**Task to carry out**
Nothing but a number belongs in the answer: how many lines of the records below contain the string "once".

(Difference listings)
··········

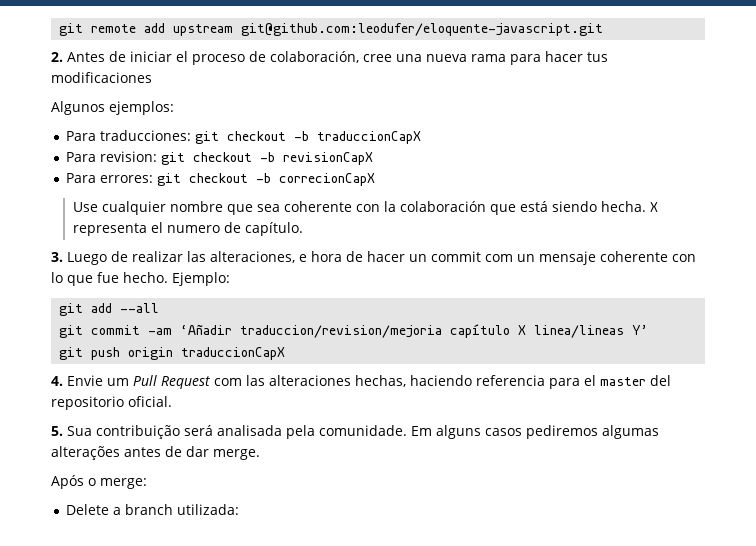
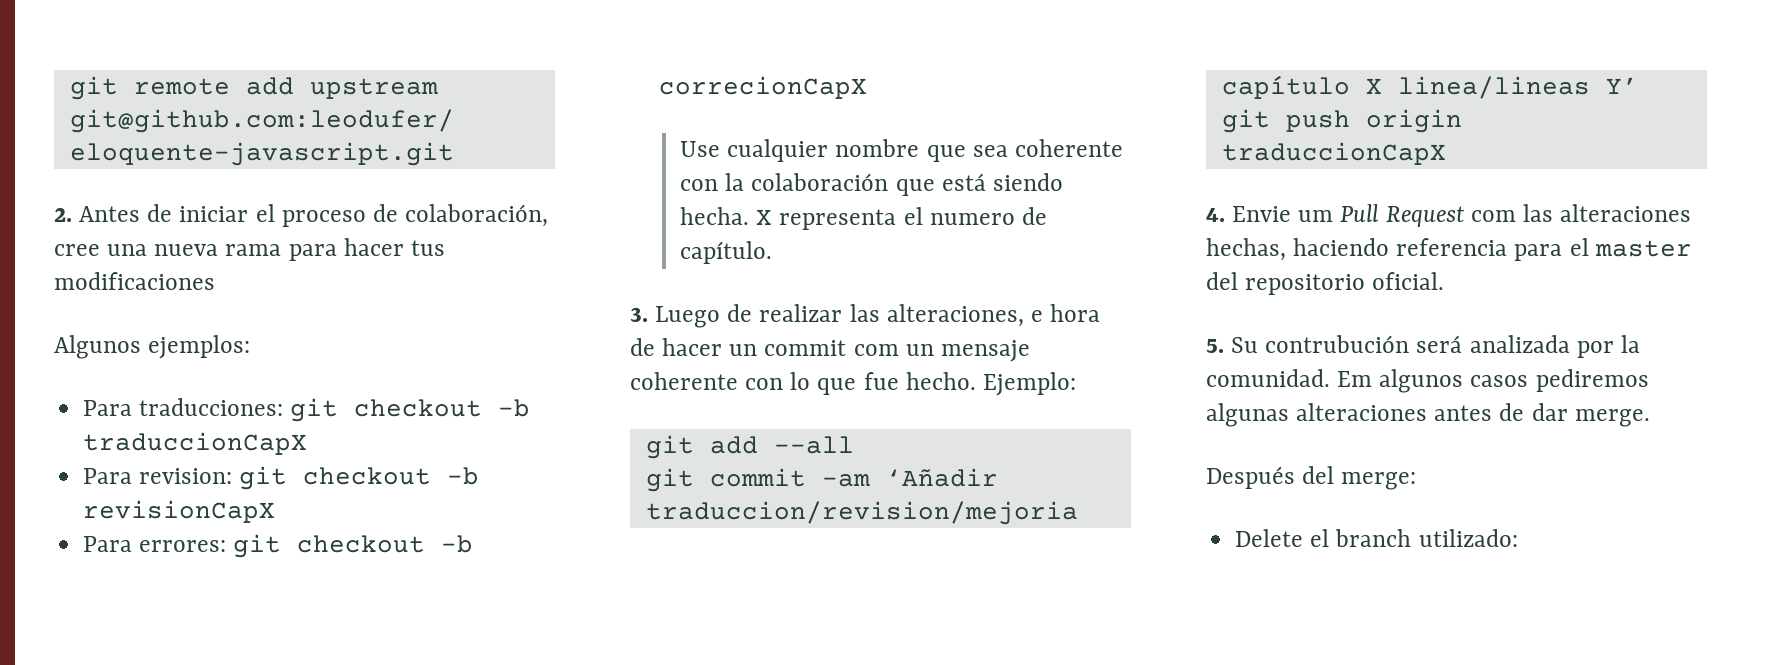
[67,425,659,439] [51,446,120,460] Sua contribuição será analisada pela comunidade. Em alguns casos pediremos algumas alterações -> [1231,335,1640,358] [1206,369,1649,393] [1206,403,1428,427] Su contrubución será analizada por la comunidad. Em algunos casos pediremos algunas alteraciones
[51,475,96,489] Após o -> [1206,466,1335,489] Después del
[112,504,239,515] a branch utilizada: -> [1310,529,1518,547] el branch utilizado:

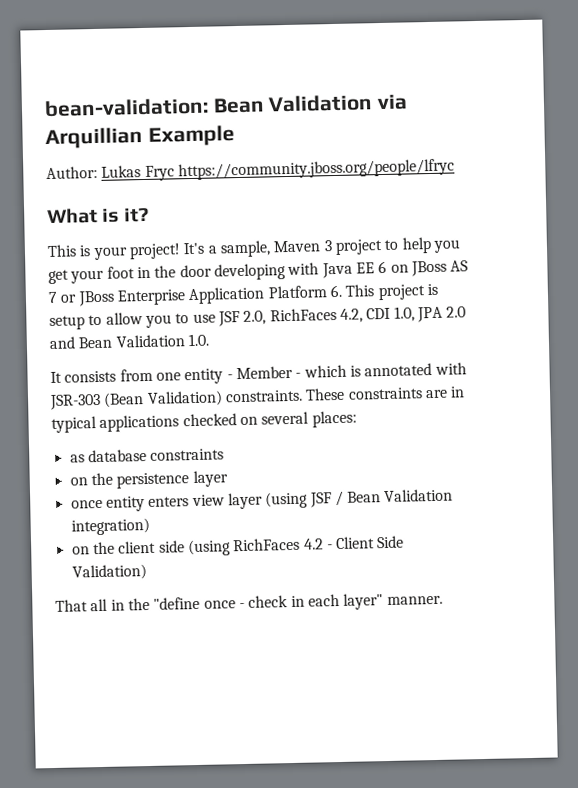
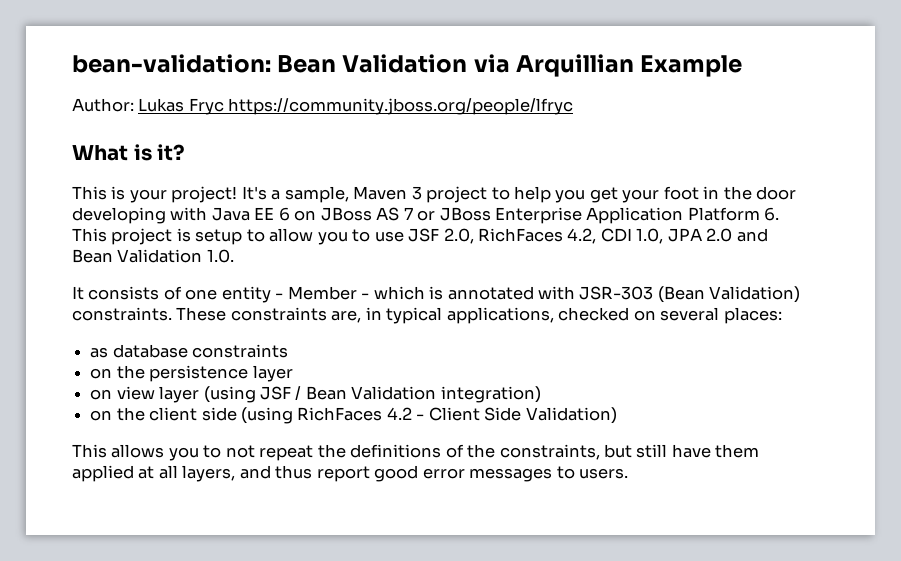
[119,368,153,382] from -> [163,286,182,300] of
[424,389,448,399] are -> [331,310,362,323] are,
[99,414,180,432] applications -> [446,307,554,324] applications,
[70,496,190,512] once entity enters -> [90,389,113,400] on
[55,593,443,612] That all in the "define once - check in each layer" manner. -> [72,444,760,461] [72,465,629,482] This allows you to not repeat the definitions of the constraints, but still have them applied at all layers, and thus report good error messages to users.

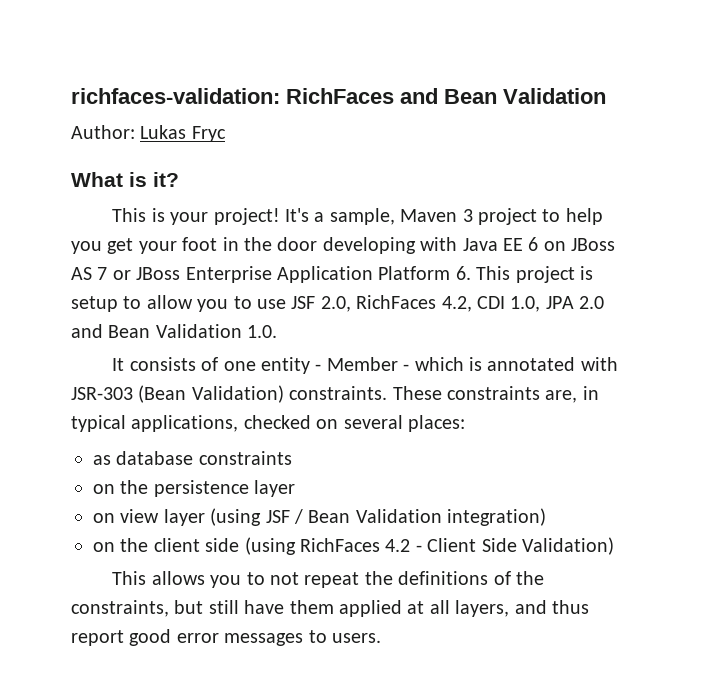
[72,54,743,77] bean-validation: Bean Validation via Arquillian Example -> [71,88,606,104] richfaces-validation: RichFaces and Bean Validation
[228,98,574,115] https://community.jboss.org/people/lfryc -> (226, 134) none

··········

**Response box**
2